De manière générale, la différence la plus notable avec le précédent volume (qui n'était déjà pas timide sur ce point), c'est sa frontalité dans l'approche et la représentation de la sexualité et sa verbalisation : l'homosexualité y est désormais clairement traitée et plus richement, que ce soit avec un personnage comme Marco/Monica (un transsexuel), l'homophobie des lesbiennes - y compris de la part de Maggie, qui exprime ainsi son évolution par rapport à ses préférences intimes (elle aime Hopey et les femmes tout en ne rejetant pas les hommes, ayant vécu avec Ray ou se donnant, voire se vendant, à des inconnus de passage - alors qu'elle n'a pas osé faire l'amour avec une autre femme en même temps que Hopey).

Ainsi, Maggie parle-t-elle aussi de "musique de pédés de blancs" (l'insulte n'étant toutefois que formelle, sans haine ni contre les blancs ni contre les gays en fait) ou quand elle sermonne sa soeur Esther au sujet d'Enero, un de ses prétendants, qu'elle a surpris (à son insu) étreignant un autre homme. Sans nuances, mais plus par dépit, par lassitude que par réelle intransigeance, elle affirme alors que tous les hommes sont des "jojos" (des homos dans l'argot mexicain). 
Ce qui sème la confusion chez Maggie, c'est l'absence de Hopey et le fait qu'elle ne sait ni comment la retrouver, ni comment se rabibocher avec elle.
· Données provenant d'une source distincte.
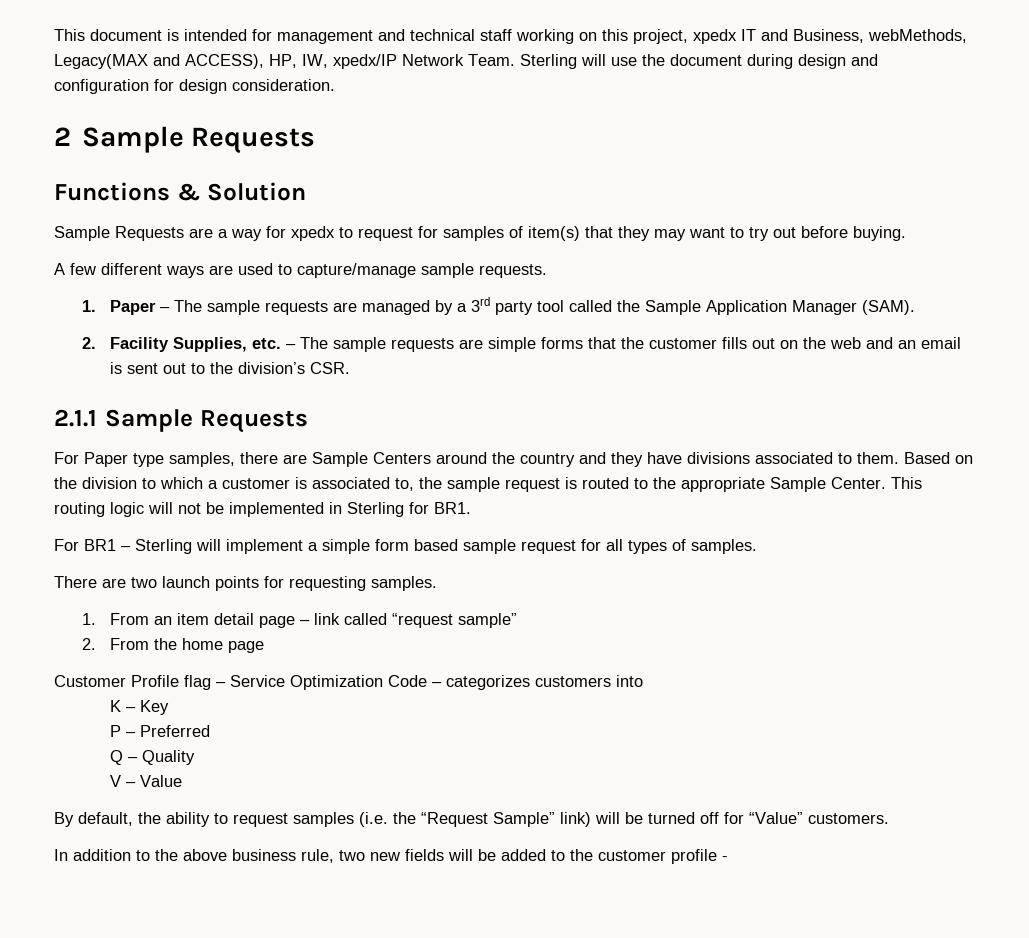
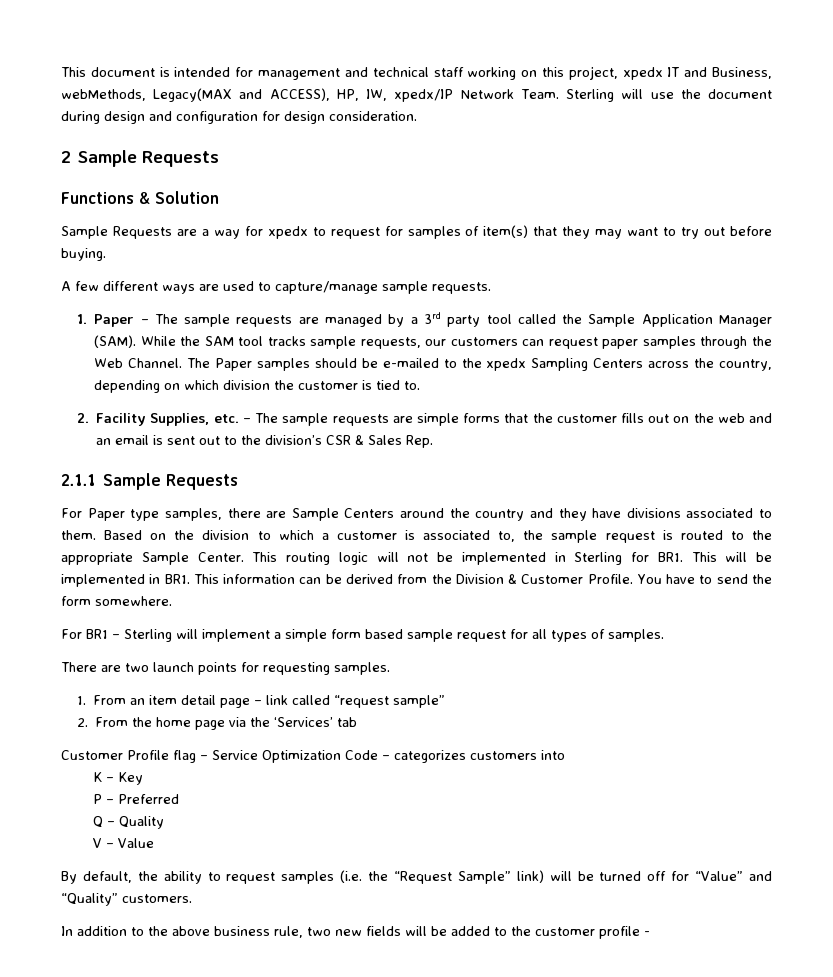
+ While the SAM tool tracks sample requests, our customers can request paper samples through the Web Channel. The Paper samples should be e-mailed to the xpedx Sampling Centers across the country, depending on which division the customer is tied to.
- 2. Facility Supplies, etc. – The sample requests are simple forms that the customer fills out on the web and an email is sent out to the division’s CSR.
+ 2. Facility Supplies, etc. – The sample requests are simple forms that the customer fills out on the web and an email is sent out to the division’s CSR & Sales Rep.
- This routing logic will not be implemented in Sterling for BR1.
+ This routing logic will not be implemented in Sterling for BR1. This will be implemented in BR1. This information can be derived from the Division & Customer Profile. You have to send the form somewhere.
- 2. From the home page
+ 2. From the home page via the ‘Services’ tab
- By default, the ability to request samples (i.e. the “Request Sample” link) will be turned off for “Value” customers.
+ By default, the ability to request samples (i.e. the “Request Sample” link) will be turned off for “Value” and “Quality” customers.

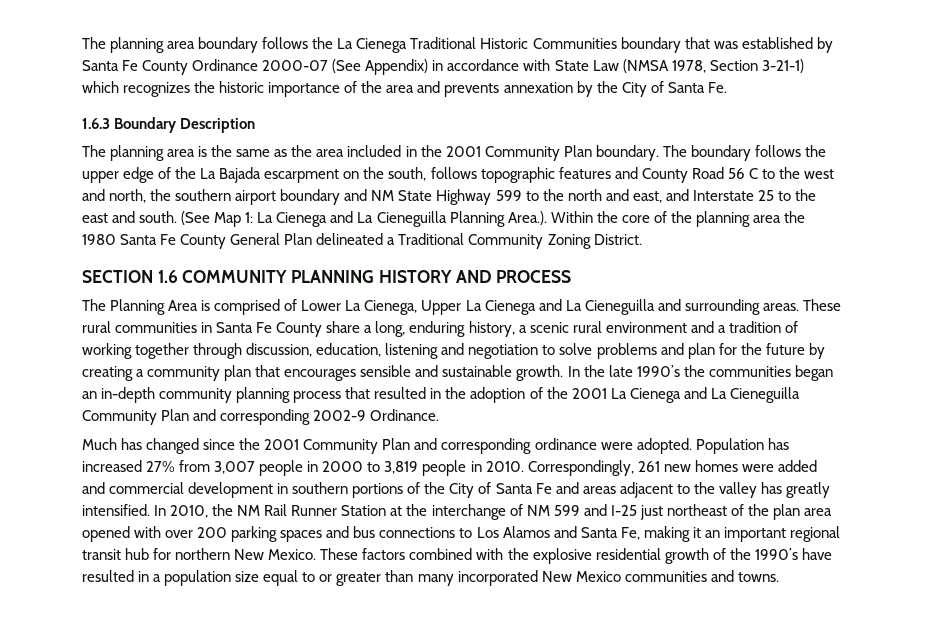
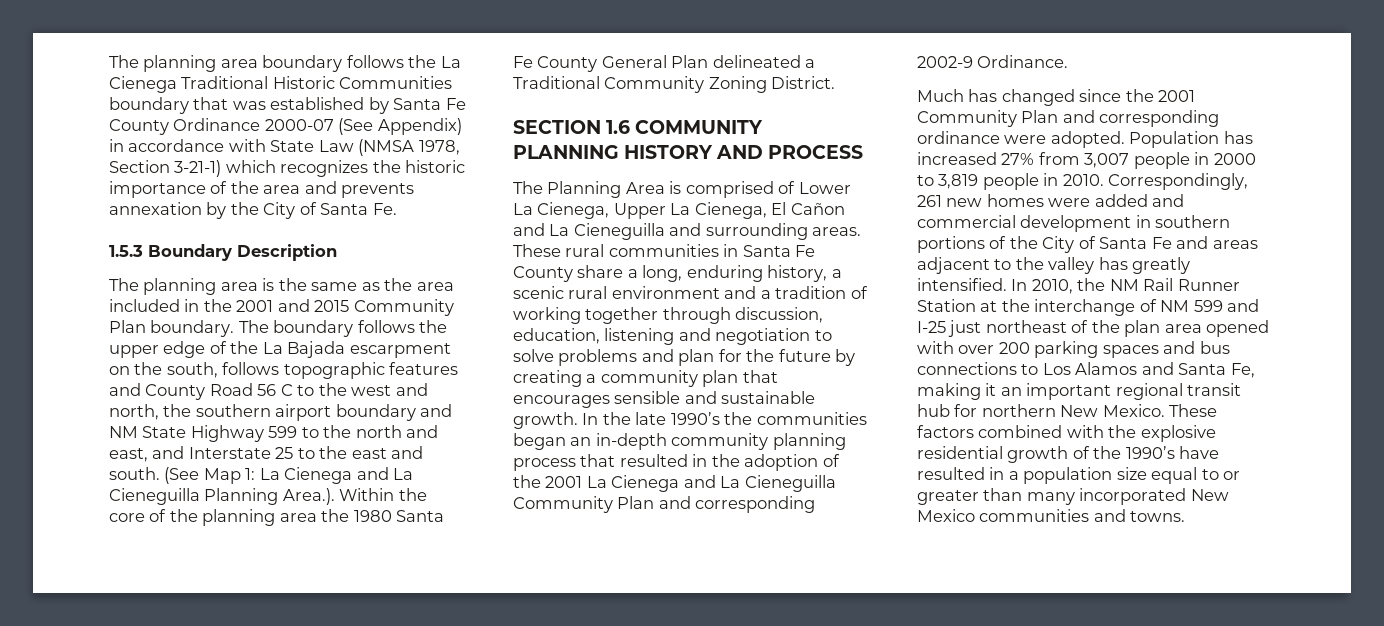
- 1.6.3 Boundary Description
+ 1.5.3 Boundary Description
- The planning area is the same as the area included in the 2001 Community Plan boundary.
+ The planning area is the same as the area included in the 2001 and 2015 Community Plan boundary.
- The Planning Area is comprised of Lower La Cienega, Upper La Cienega and La Cieneguilla and surrounding areas.
+ The Planning Area is comprised of Lower La Cienega, Upper La Cienega, El Cañon and La Cieneguilla and surrounding areas.

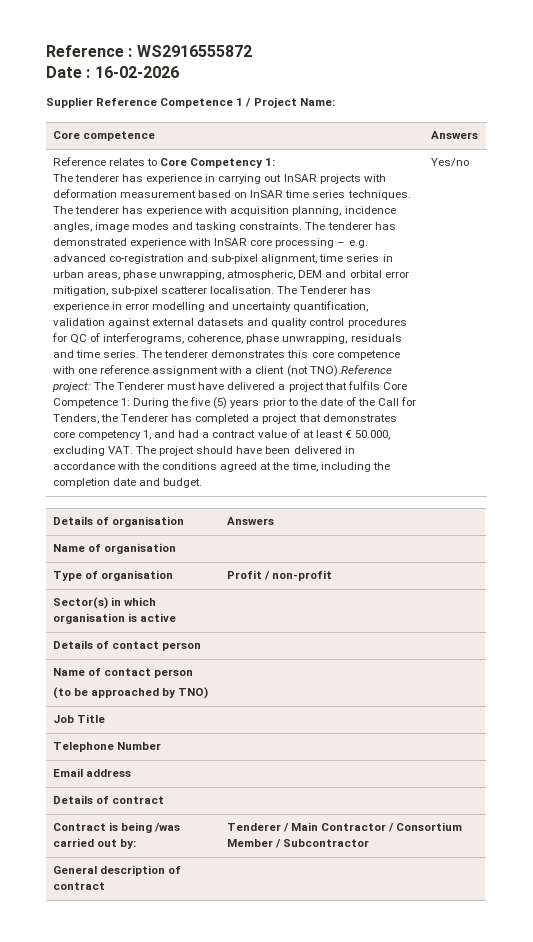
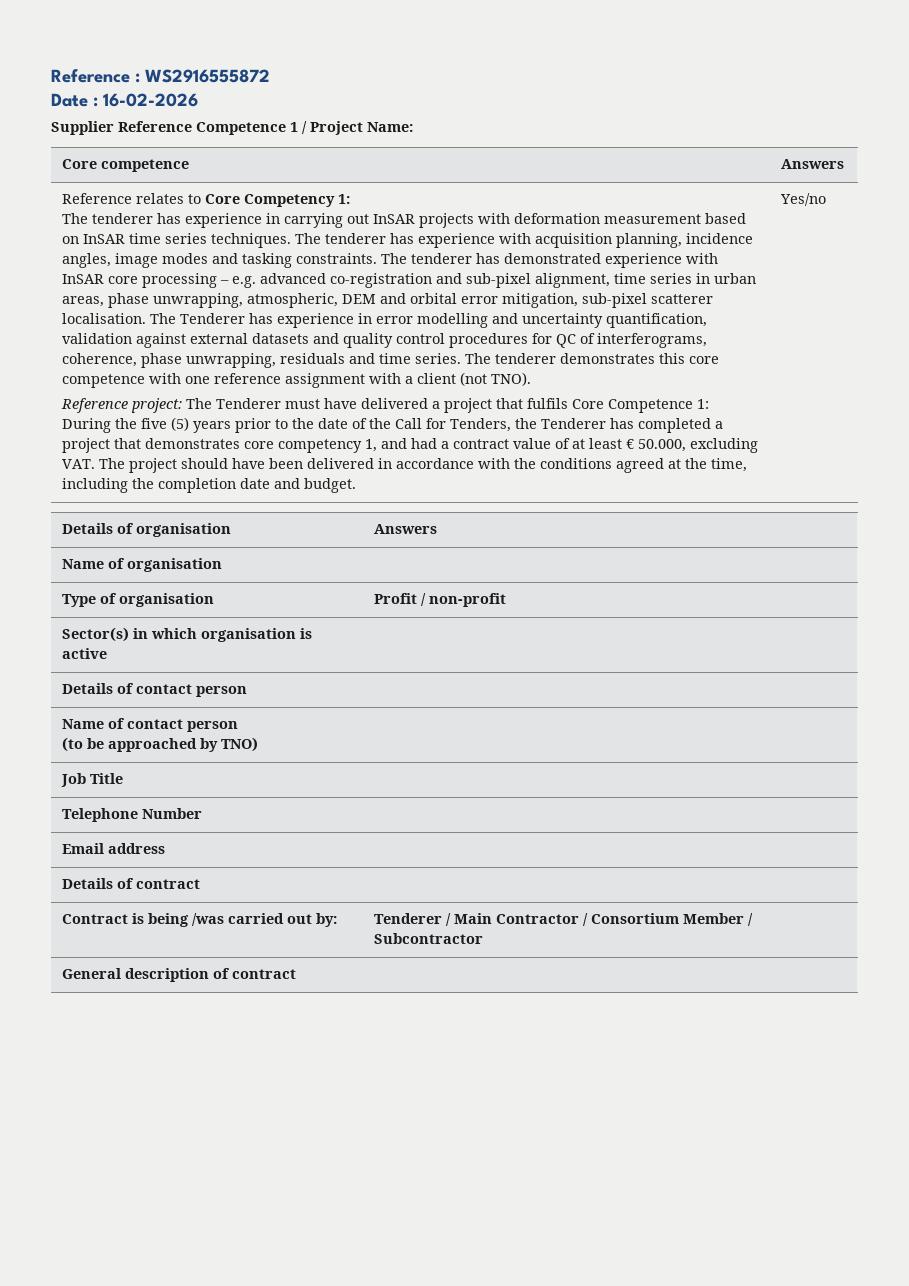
- The tenderer demonstrates this core competence with one reference assignment with a client (not TNO).Reference project:
+ The tenderer demonstrates this core competence with one reference assignment with a client (not TNO).
+ Reference project:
Désorientée, elle se prostituera donc ponctuellement afin de pouvoir se payer un ticket de car, s'éprendra sans conviction d'Enero (avant de le découvrir avec un autre homme), séduit sans le vouloir Gina, une catcheuse, à qui elle racontera qu'elle va se marier pour rompre ensuite - un mensonge qui va provoquer une suite de quiproquos très drôles.

L'univers du catch féminin, via le personnage haut en couleurs de la tia (tante) Vicky Glori, est dépeint dans de nombreux épisodes, et les lutteuses sont toutes décrites comme lesbiennes ou bisexuelles, tout en se plaignant que leur profession est "envahie par les gouines" (où "tout le monde se broute de nos jours") !  Les dialogues encore une fois décomplexés et loufoques procurent un contrepoids efficace à une ambiance électrique (comme lorsque Reña Titanon réapparait et est sauvée par son frère, le catcheur masqué, El Diablo Blanco, épris de Danita).
Ce mélange de dureté et d'humour, cette galerie de femmes extravagantes, la narration audacieuse (où les flashbacks surgissent sans prévenir et peuvent être furtifs ou très longs ;  où pratiquement tout ce qu'on a lu pendant 300 pages est peut-être complètement remis en compte par une pirouette finale, elle-même renversée par un autre twist), la splendeur du dessin en noir et blanc (dans lequel l'influence d'Alex Toth est manifeste - et assumée), témoignent de l'assurance de Jaime Hernandez, jonglant avec les rythmes, les personnages, les situations, le temps, l'espace, les formes, les émotions, comme seuls les grands en sont capables.

Tout concourt à faire de Locas une oeuvre majeure, cousine des Strangers in Paradise de Terry Moore et épicée comme les comédies débridées de Pedro Almodovar.